From b40c80007f344e4c6112ed7fc3a6aa1446333da8 Mon Sep 17 00:00:00 2001
From: Harrison Chase <hw.chase.17@gmail.com>
Date: Fri, 22 Mar 2024 10:17:40 -0700
Subject: [PATCH] core[minor]: Add utility code to create tool examples
 (#18602)

Co-authored-by: Chester Curme <chester.curme@gmail.com>
---
 .../langchain_core/utils/function_calling.py  | 100 ++++++++++++++++++
 .../unit_tests/utils/test_function_calling.py |  77 +++++++++++++-
 2 files changed, 176 insertions(+), 1 deletion(-)

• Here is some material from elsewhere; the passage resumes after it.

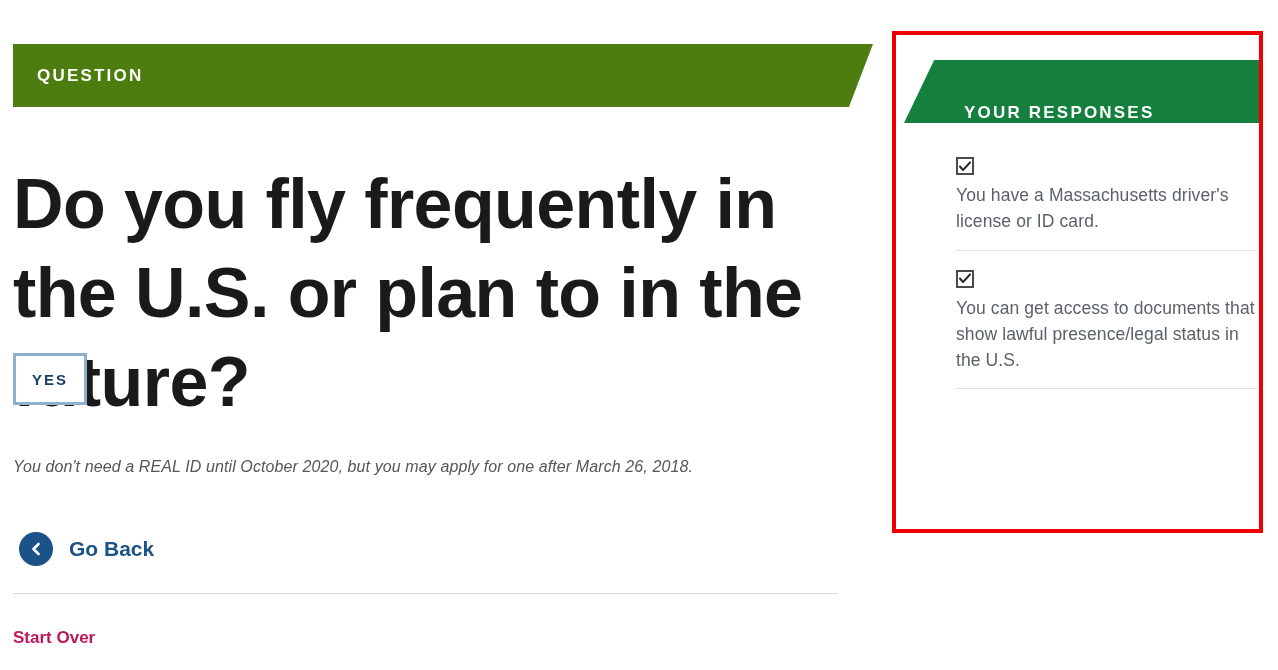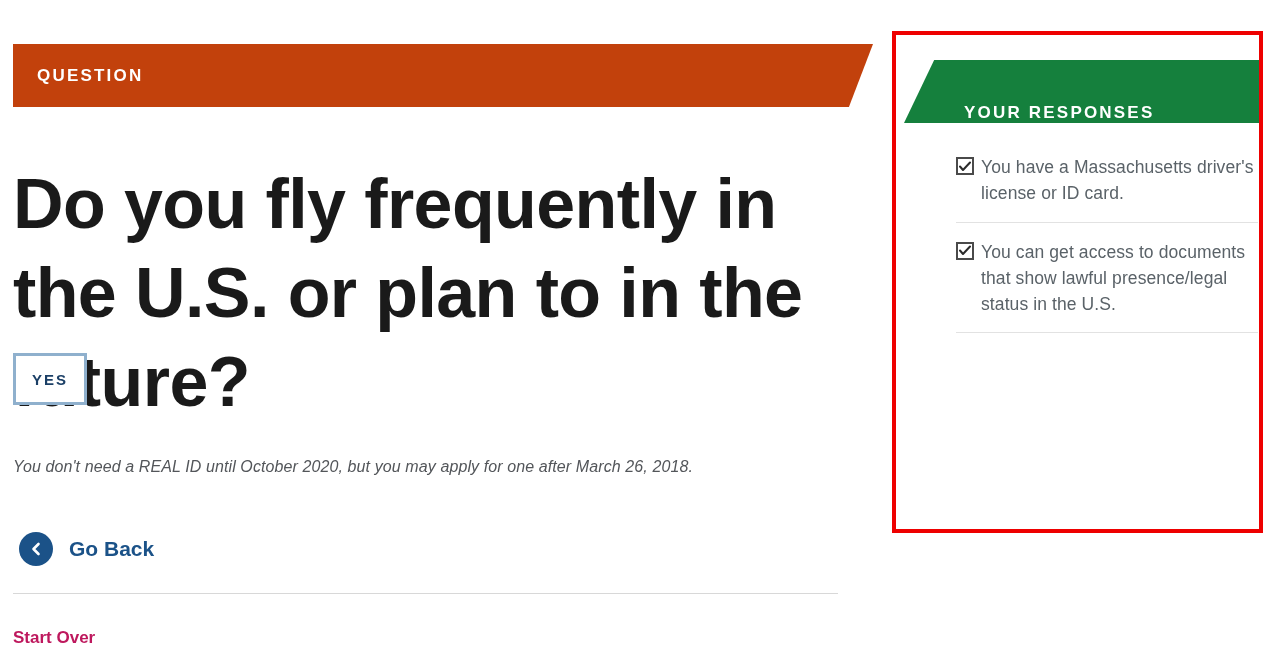"QUESTION" #question-banner { background: #c2410c -> #4d7c0f }
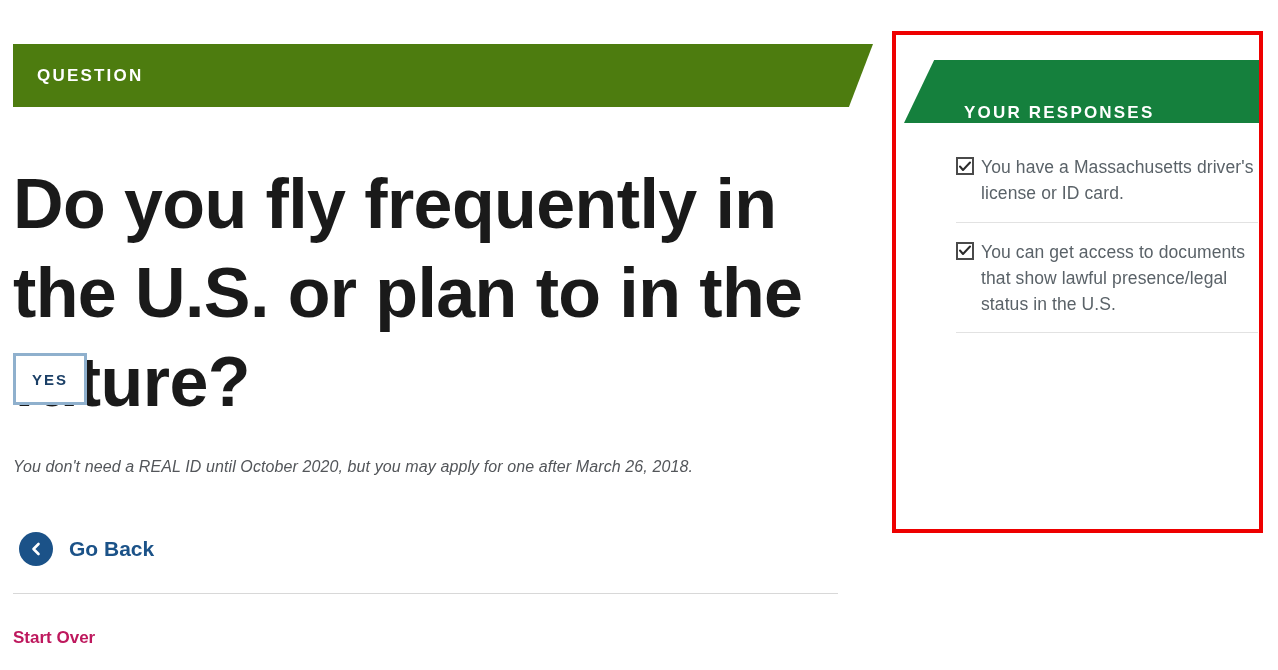"You have a Massachusetts driver's" .response-item { flex-direction: none -> column }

diff --git a/libs/core/langchain_core/utils/function_calling.py b/libs/core/langchain_core/utils/function_calling.py
index 5977615654c..a406b87097e 100644
--- a/libs/core/langchain_core/utils/function_calling.py
+++ b/libs/core/langchain_core/utils/function_calling.py
@@ -3,6 +3,7 @@
 from __future__ import annotations
 
 import inspect
+import uuid
 from typing import (
     TYPE_CHECKING,
     Any,
@@ -20,6 +21,12 @@ from typing import (
 from typing_extensions import TypedDict
 
 from langchain_core._api import deprecated
+from langchain_core.messages import (
+    AIMessage,
+    BaseMessage,
+    HumanMessage,
+    ToolMessage,
+)
 from langchain_core.pydantic_v1 import BaseModel
 from langchain_core.utils.json_schema import dereference_refs
 
@@ -332,3 +339,96 @@ def convert_to_openai_tool(
         return tool
     function = convert_to_openai_function(tool)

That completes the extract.